Des environnements numériques
à double tranchant
À l’heure où les enfants et les adolescents passent de plus en plus de temps en ligne, les risques pour leur santé mentale se multiplient. Si les environnements numériques peuvent offrir des espaces d’expression et de lien social, ils sont aussi le théâtre d’une exposition croissante à des contenus toxiques. Les recherches menées ces cinq dernières années soulignent des associations préoccupantes entre usage excessif des technologies et troubles psychiques : dépression, anxiété, automutilation, stress, isolement social, baisse de l’estime de soi… Les plateformes visuelles comme TikTok, Instagram ou Snapchat, de même que l’essor de l’intelligence artificielle dans les contenus proposés, suscitent une attention particulière.
Les risques incluent le cyberharcèlement, la sextorsion (chantage avec des contenus intimes), les incitations aux troubles alimentaires ou encore les jeux d’argent. Si certaines études soulignent aussi des effets positifs, d’autres mettent en évidence des impacts négatifs et certaines activités en ligne combinent les deux. Toutefois, les jeunes les plus vulnérables sont ceux qui ressentent le plus fortement les conséquences négatives.
Malgré la montée des préoccupations, les politiques mises en œuvre dans la région européenne restent inégales et souvent fragmentées.
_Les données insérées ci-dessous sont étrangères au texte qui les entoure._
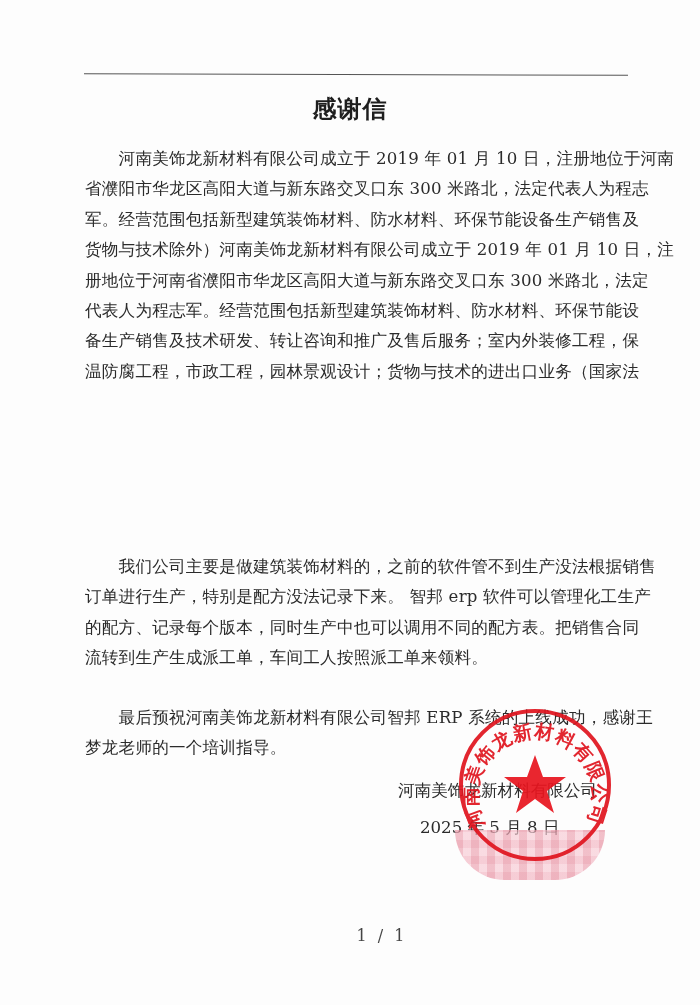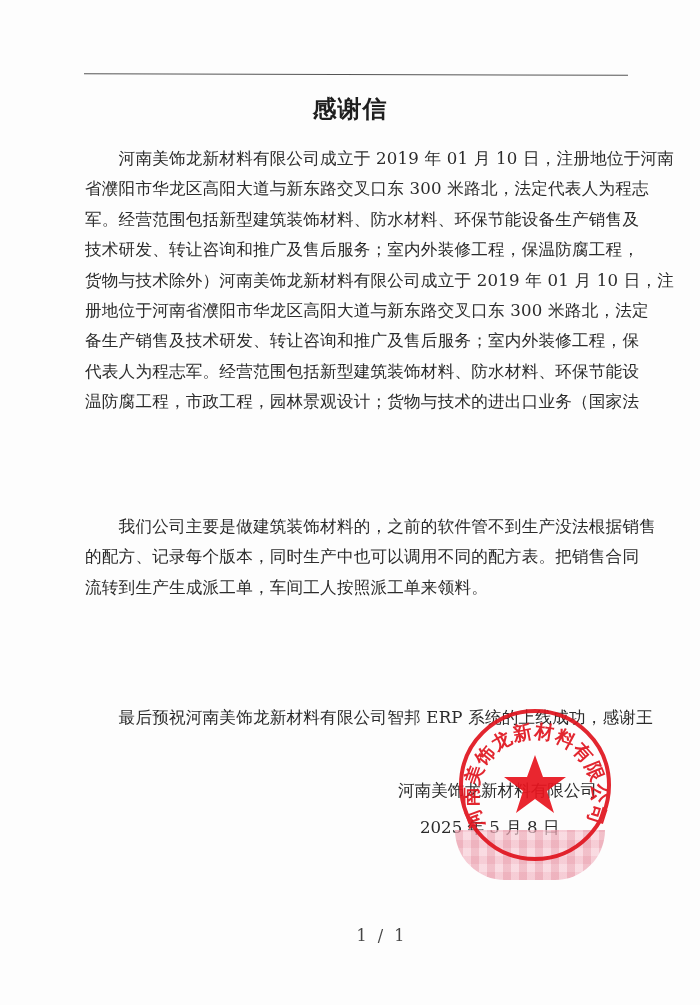"技术研发、转让咨询和推广及售后服务；室内外装修工程，保温防腐工程，" span.line { html: <span>技术研发、转让咨询和推广及售后服务；室内外装修工程，保温防腐工程，</span> -> none }
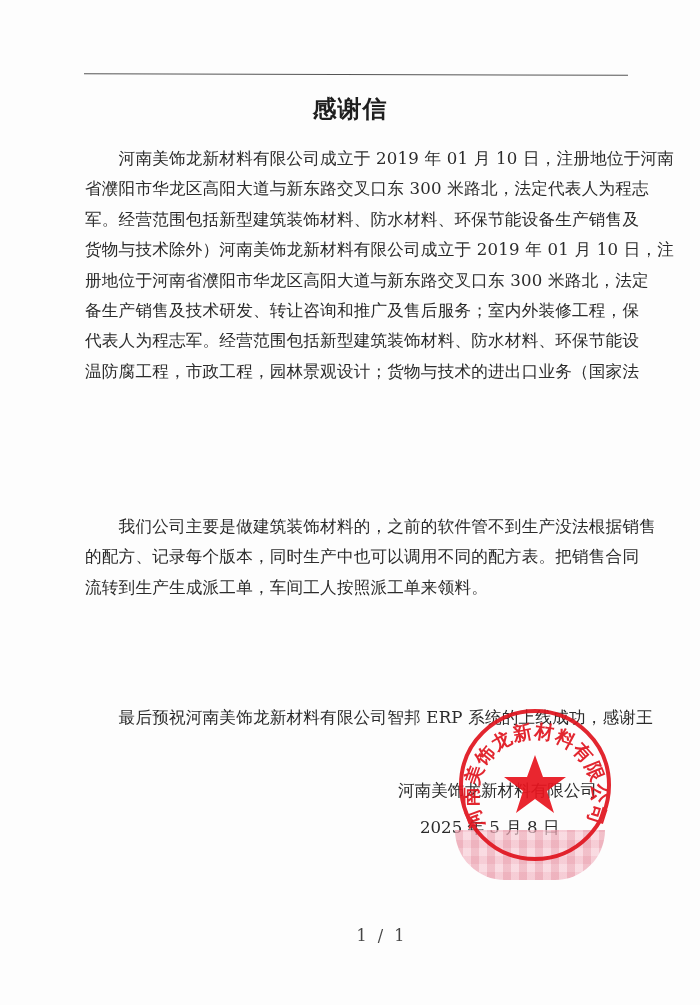"备生产销售及技术研发、转让咨询和推广及售后服务；室内外装修工程，保" span.line { order: before "代表人为程志军。经营范围包括新型建筑装饰材料、防水材料、环保节能设" -> after "代表人为程志军。经营范围包括新型建筑装饰材料、防水材料、环保节能设" }
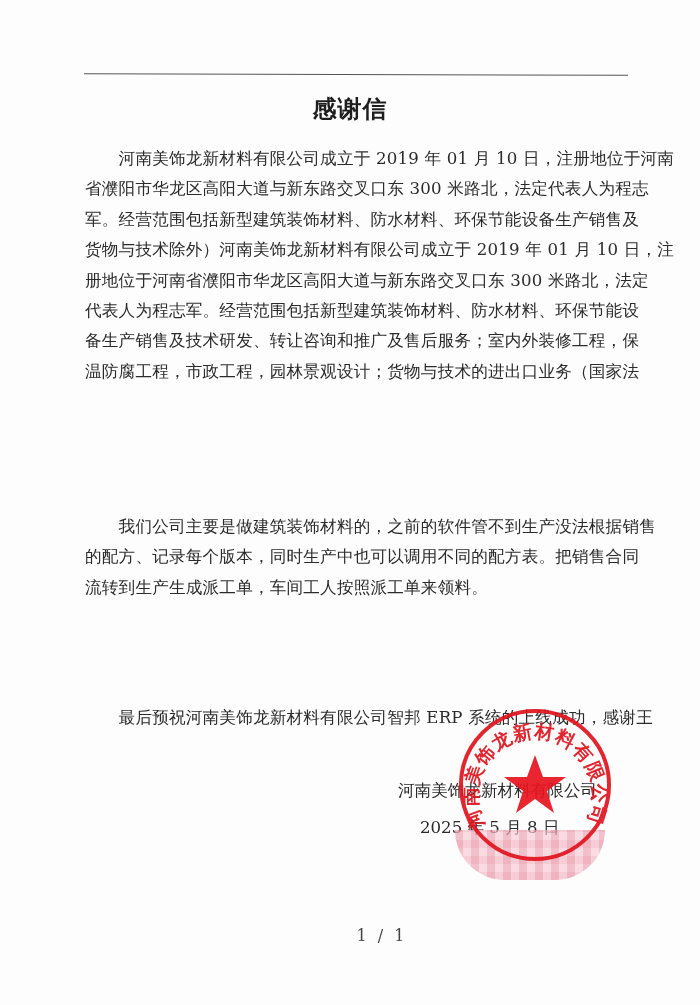"我们公司主要是做建筑装饰材料的，之前的软件管不到生产没法根据销售" .p2 { top: 512px -> 552px }
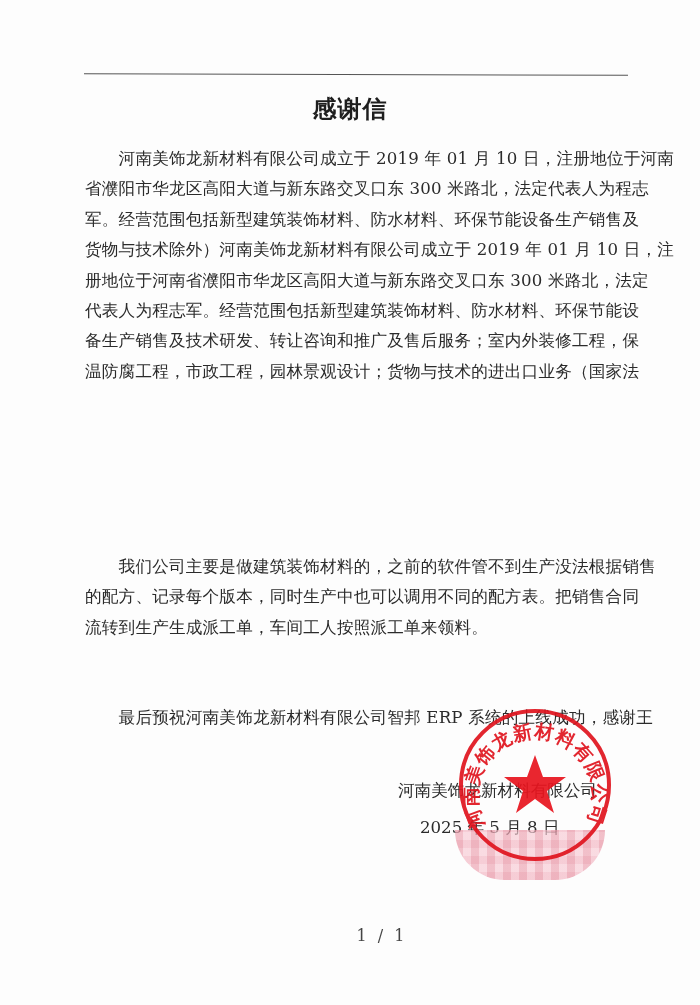"订单进行生产，特别是配方没法记录下来。 智邦 erp 软件可以管理化工生产" span.line { html: none -> <span>订单进行生产，特别是配方没法记录下来。 智邦 erp 软件可以管理化工生产</span> }
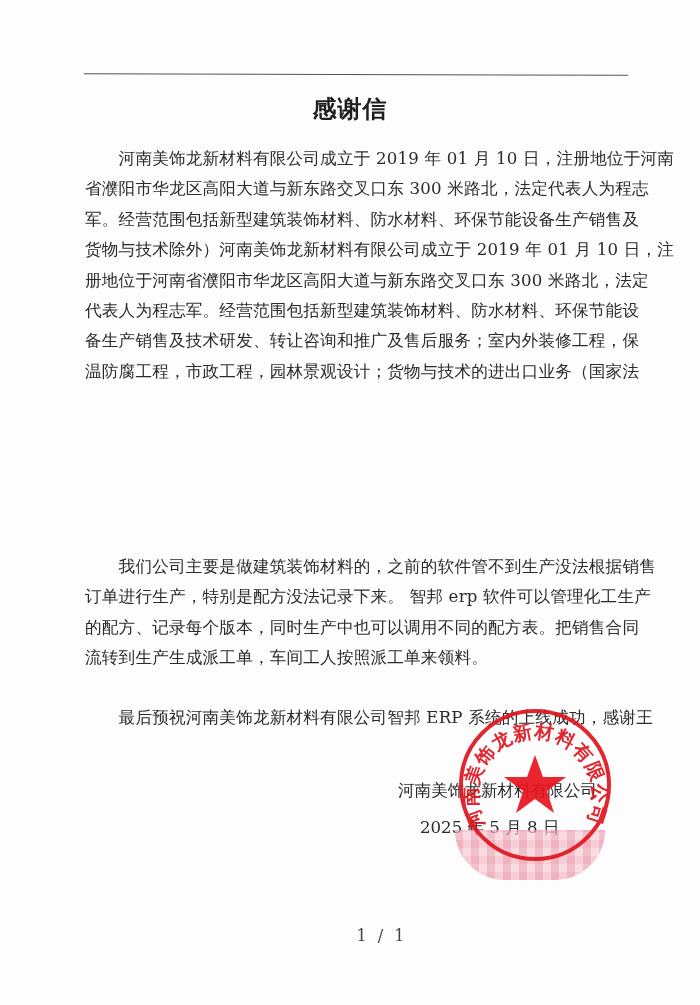"梦龙老师的一个培训指导。" span.line { html: none -> <span>梦龙老师的一个培训指导。</span> }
Nombre d’entre elles reposent sur la responsabilisation des parents et des jeunes eux-mêmes, par le biais de recommandations d’âge, de contrôles parentaux ou de campagnes de sensibilisation à la littératie numérique. Mais pour l’OMS, ces approches ne suffisent pas. Trop peu de dispositifs existent pour réguler les plateformes numériques et responsabiliser les acteurs industriels. Et surtout, les jeunes -directement concernés – sont encore rarement associés aux processus décisionnels.
L’heure n’est plus à prouver que les technologies sont nocives, mais à démontrer
qu’elles sont sûres et bénéfiques.
Renforcer la recherche
L’OMS appelle à un véritable renversement de perspective : l’heure n’est plus à prouver que les technologies sont nocives, mais à démontrer qu’elles sont sûres et bénéfiques. Pour accompagner cette transformation, l’OMS insiste sur la nécessité de renforcer la recherche indépendante et de long terme, afin de mieux comprendre les impacts différenciés des usages numériques selon les profils, les contextes sociaux et les types de plateformes.
Enfin, l’implication significative des jeunes dans la conception, la mise en œuvre et l’évaluation des politiques apparaît comme une condition essentielle pour garantir des réponses pertinentes, adaptées à leurs réalités et à leurs besoins.